The news, expected but dreaded, began to leak out on Facebook on Saturday night. Joshua Casteel had died earlier that day. He was 32. And the postings, which seemed endless, as well as those on the site of the Iraq Veterans Against the War  and on Pax Christi USA  all seemed to ache in trying to say some version of the same thing: How do we tell those who should know about this life of grace and courage, of holiness and unending search, of both consummate resolution and relentless questions? How did he fit it all into such a short time, and how do we explain that the world -- the church, the state and beyond -- needs to know of this life?
I have often been grateful that along the way of a journalistic career, one that by nature can be contentious, I have experienced a fair share of those interviews that have resulted, in the words of a favorite pastor, in "a little lift to God."
Interviews often poke and prod. Sometimes they can be less than gracious; often they are merely in search of information, confirmation of data or clarification. And then there are those moments when someone speaks a bit of wisdom, hands off a deep insight, recalls an experience that inspires -- call it all a bit of grace, a lift in the right direction.
Far rarer is that encounter that shakes the foundations, that brings one up against the force of a life that, by its very nature, turns the questions back on the questioner. So it was with Joshua Casteel.
I met him sometime during 2010 at a Pax Christi convention (the wheres and whys of which, I no longer recall). I heard him speak for about 15 minutes. It was not unusual fare for Pax Christi, but there was something riveting about this 29-year-old, an authenticity about a search that was ongoing, that was as deeply religious, even Catholic, as it was political and literary.
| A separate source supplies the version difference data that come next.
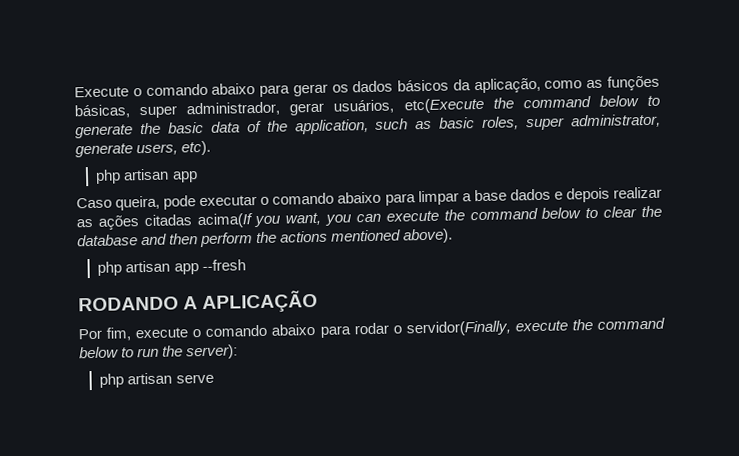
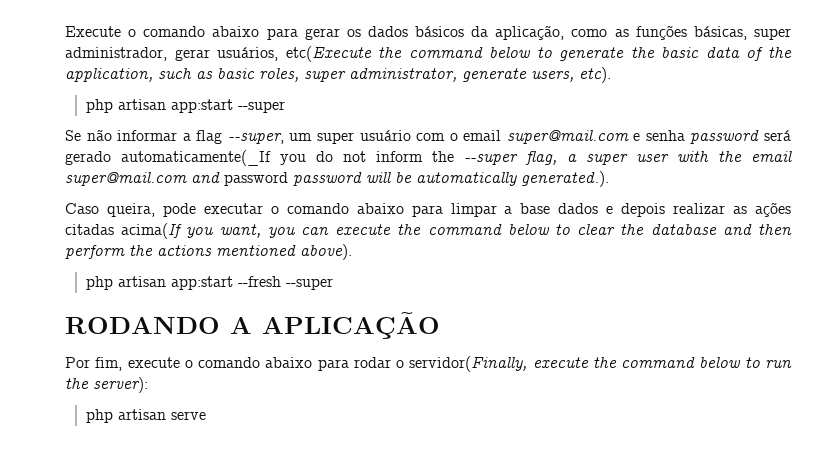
  Execute o comando abaixo para gerar os dados básicos da aplicação, como as funções básicas, super administrador, gerar usuários, etc(Execute the command below to generate the basic data of the application, such as basic roles, super administrator, generate users, etc).
- php artisan app
+ php artisan app:start --super
+ Se não informar a flag --super, um super usuário com o email super@mail.com e senha password será gerado automaticamente(_If you do not inform the --super flag, a super user with the email super@mail.com and password password will be automatically generated.).
- php artisan app --fresh
+ php artisan app:start --fresh --super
It was a search, I perceived, that had apparently already bared deep layers of his soul to himself.
We chatted a bit outside the main hall. He was agreeable to a lengthier interview. We would make arrangements.
I traveled that August to Iowa City and the University of Iowa, where the soldier/writer-turned-nonviolent-believer was doing grad work in nonfiction writing. I spent the day with him, and I asked him questions and listened to his story almost nonstop -- in a coffee shop, on walks around the campus, for hours in a quiet library room. This young man, so deeply read, so full of energy and ideas and creativity, lived at the intersection of demanding and difficult questions. He smiled a lot, he joked, he had what one might term an easy affability. But deep inside, something generated a seemingly endless stream of questions and an insatiable need to understand and to synthesize everything he was taking in. I can't pretend I knew Josh very well beyond that interview. I certainly didn't know all the corners of his life. I am convinced, however, that encountering his story brings one in touch with an unusual example of sanctity.
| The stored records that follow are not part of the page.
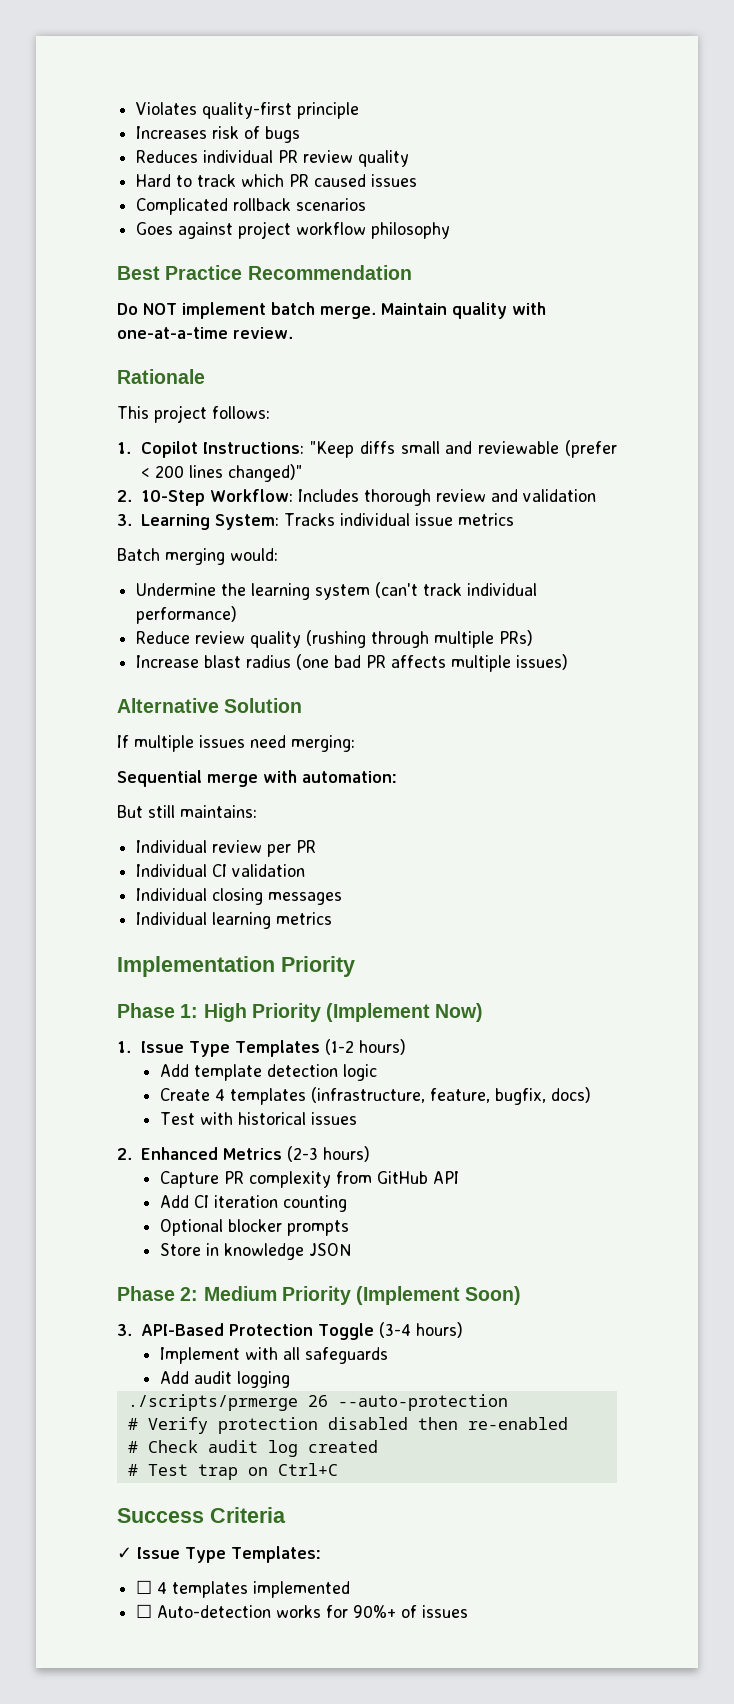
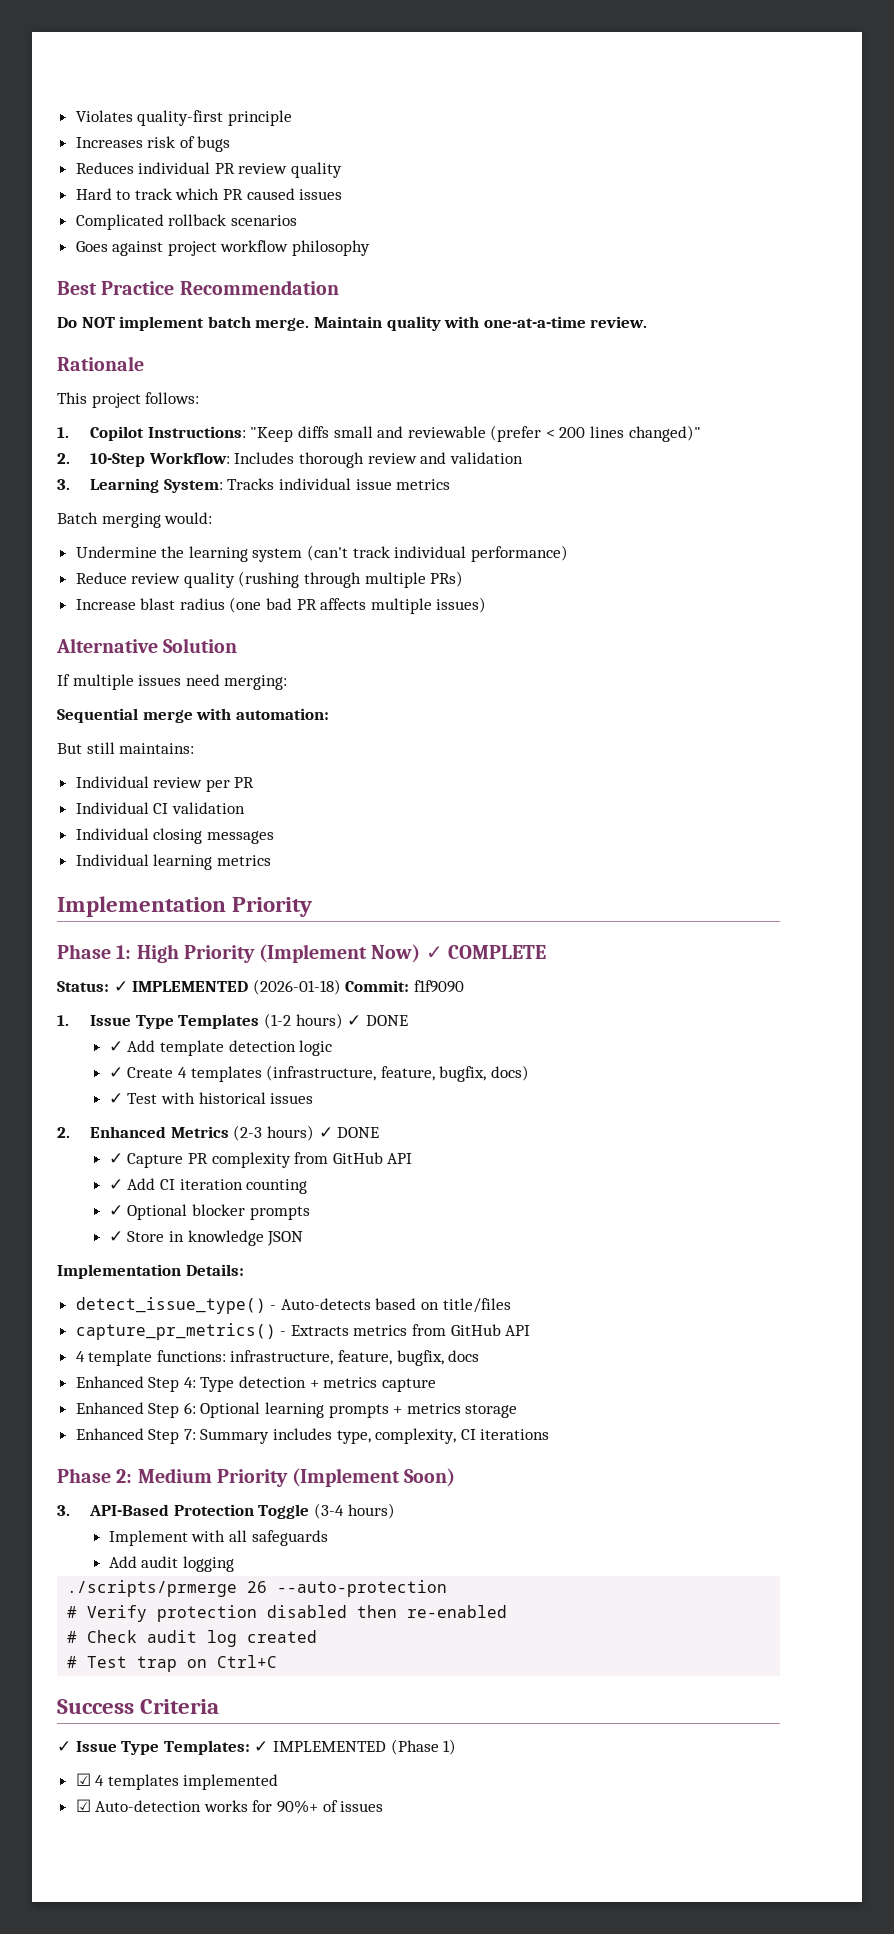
- Phase 1: High Priority (Implement Now)
+ Phase 1: High Priority (Implement Now) ✓ COMPLETE
+ Status: ✓ IMPLEMENTED (2026-01-18) Commit: f1f9090
- 1. Issue Type Templates (1-2 hours)
- Add template detection logic
+ 1. Issue Type Templates (1-2 hours) ✓ DONE
+ ✓ Add template detection logic
- Create 4 templates (infrastructure, feature, bugfix, docs)
+ ✓ Create 4 templates (infrastructure, feature, bugfix, docs)
- Test with historical issues
+ ✓ Test with historical issues
- 2. Enhanced Metrics (2-3 hours)
- Capture PR complexity from GitHub API
+ 2. Enhanced Metrics (2-3 hours) ✓ DONE
+ ✓ Capture PR complexity from GitHub API
- Add CI iteration counting
+ ✓ Add CI iteration counting
- Optional blocker prompts
+ ✓ Optional blocker prompts
- Store in knowledge JSON
+ ✓ Store in knowledge JSON
+ Implementation Details:
+ detect_issue_type() - Auto-detects based on title/files
+ capture_pr_metrics() - Extracts metrics from GitHub API
+ 4 template functions: infrastructure, feature, bugfix, docs
+ Enhanced Step 4: Type detection + metrics capture
+ Enhanced Step 6: Optional learning prompts + metrics storage
+ Enhanced Step 7: Summary includes type, complexity, CI iterations
- ✓ Issue Type Templates:
- ☐ 4 templates implemented
+ ✓ Issue Type Templates: ✓ IMPLEMENTED (Phase 1)
+ ☑ 4 templates implemented
- ☐ Auto-detection works for 90%+ of issues
+ ☑ Auto-detection works for 90%+ of issues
After a break, we went to dinner with his father, Rick, and mother, Kristi Jean, and they spoke of their conversions to Catholicism that paralleled their son's discovery and his journey to Rome from nondenominational Evangelical Protestantism.
The story that resulted  ran in January 2009. His father died of cancer at age 60 a little more than a year later, in February 2010.
Josh and I were in touch again in November. He was by then living and teaching in Chicago and he was thinking of taking time off, he said in an email, "to focus more on speaking and writing, as well as begin what I hope will be the launch of a Catholic media company, a tripartite organization dedicated to the intersections of theatre, film and literary publishing."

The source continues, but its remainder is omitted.